Recent advances in large language models (LLMs) for code applications have demonstrated remarkable zero-shot fluency and instruction following on challenging code related tasks ranging from test case generation to self-repair. Unsurprisingly, however, models struggle to compose syntactically valid programs in programming languages unrepresented in pre-training, referred to as very low-resource Programming Languages (VLPLs). VLPLs appear in crucial settings, including domain-specific languages for internal tools, tool-chains for legacy languages, and formal verification frameworks.
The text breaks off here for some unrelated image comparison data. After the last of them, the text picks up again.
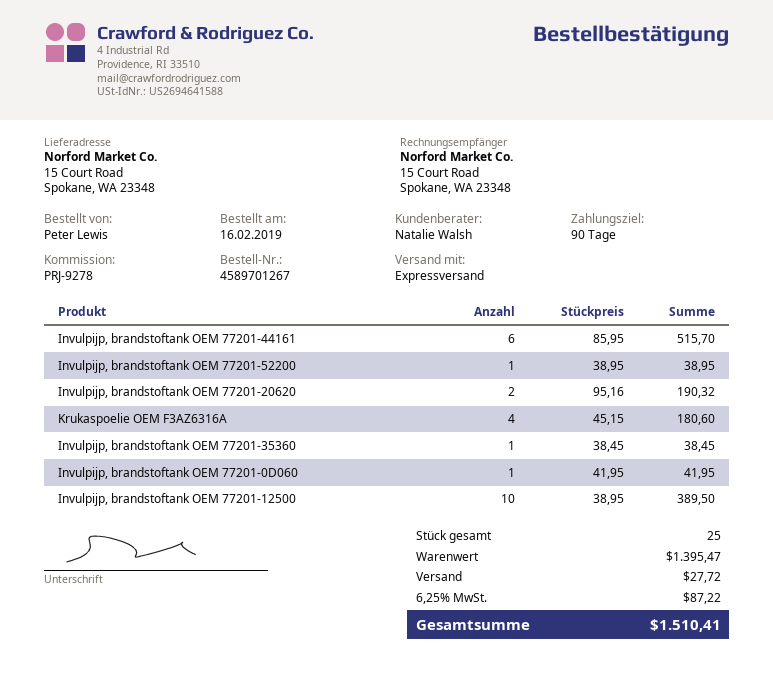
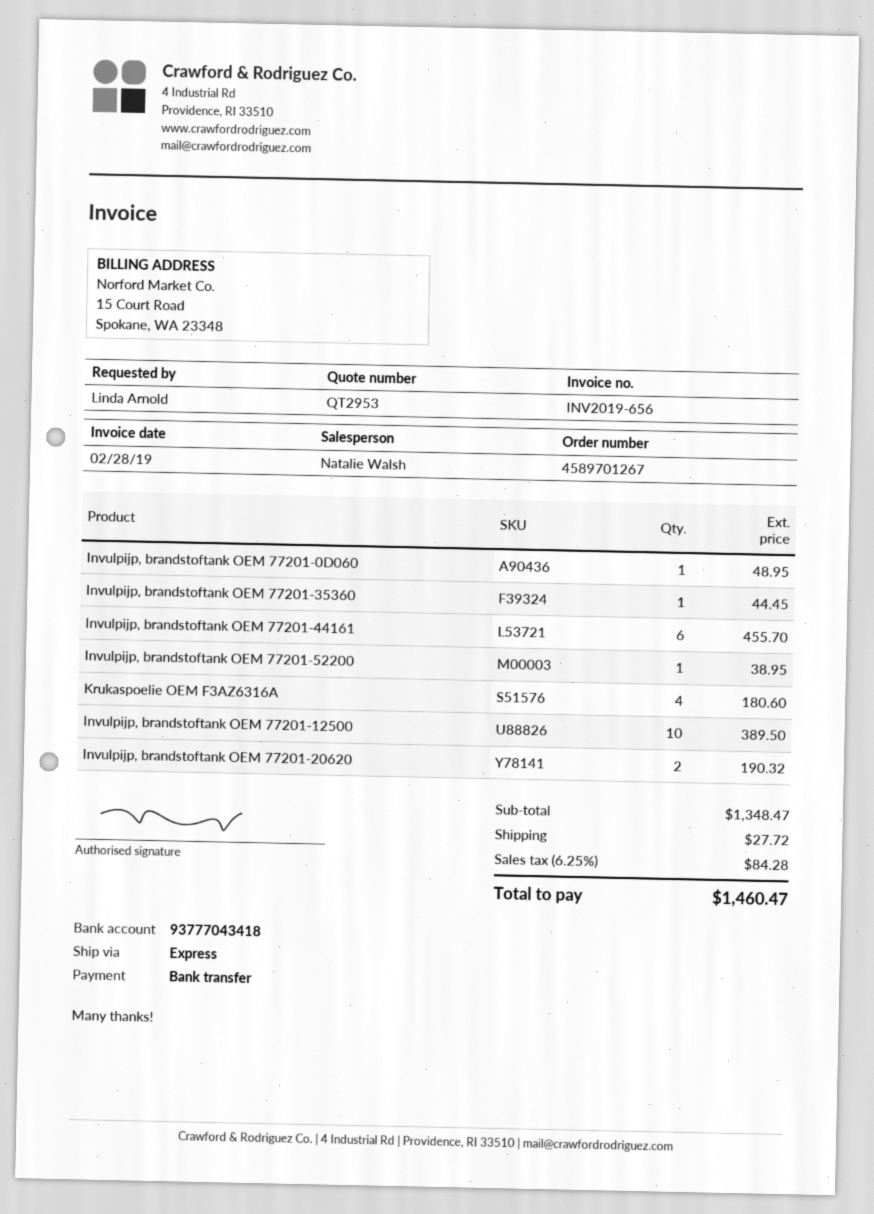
ordered by: Peter Lewis -> Linda Arnold
Invulpijp, brandstoftank OEM 77201-44161: 6 for 515.70 -> 6 for 455.70
Invulpijp, brandstoftank OEM 77201-35360: 1 for 38.45 -> 1 for 44.45
Invulpijp, brandstoftank OEM 77201-0D060: 1 for 41.95 -> 1 for 48.95
subtotal: 1395.47 -> 1348.47
tax: 6.25% = 87.22 -> 6.25% = 84.28
total: 1510.41 -> 1460.47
Inspired by an HCI technique called natural program elicitation, we propose designing an intermediate language that LLMs "naturally" know how to use and which can be automatically compiled to a target VLPL. When LLMs generate code that lies outside of this intermediate language, we use compiler techniques to repair the code into programs in the intermediate language. Overall, we introduce synthetic programming elicitation and compilation (SPEAC), an approach that enables LLMs to generate syntactically valid code even for VLPLs. We empirically evaluate the performance of SPEAC in a case study for the UCLID5 formal verification language and find that, compared to existing retrieval and fine-tuning baselines, SPEAC produces syntactically correct programs more frequently and without sacrificing semantic correctness.

Data

Please find the challenge problems in the docs/data folder of the GitHub repository. Please find the raw outputs of our experiments in the docs/results folder of the GitHub repository.

For example, consider the problem Lee Seshia Ex. 3-13. The model generated by our approach using GPT-3.5-turbo is here and the full interaction with the LLM that produced this output is here. We graded this output 4/5 because it is almost perfectly correct. One small mistake is that it declares the pedestrian input signal as a local variable.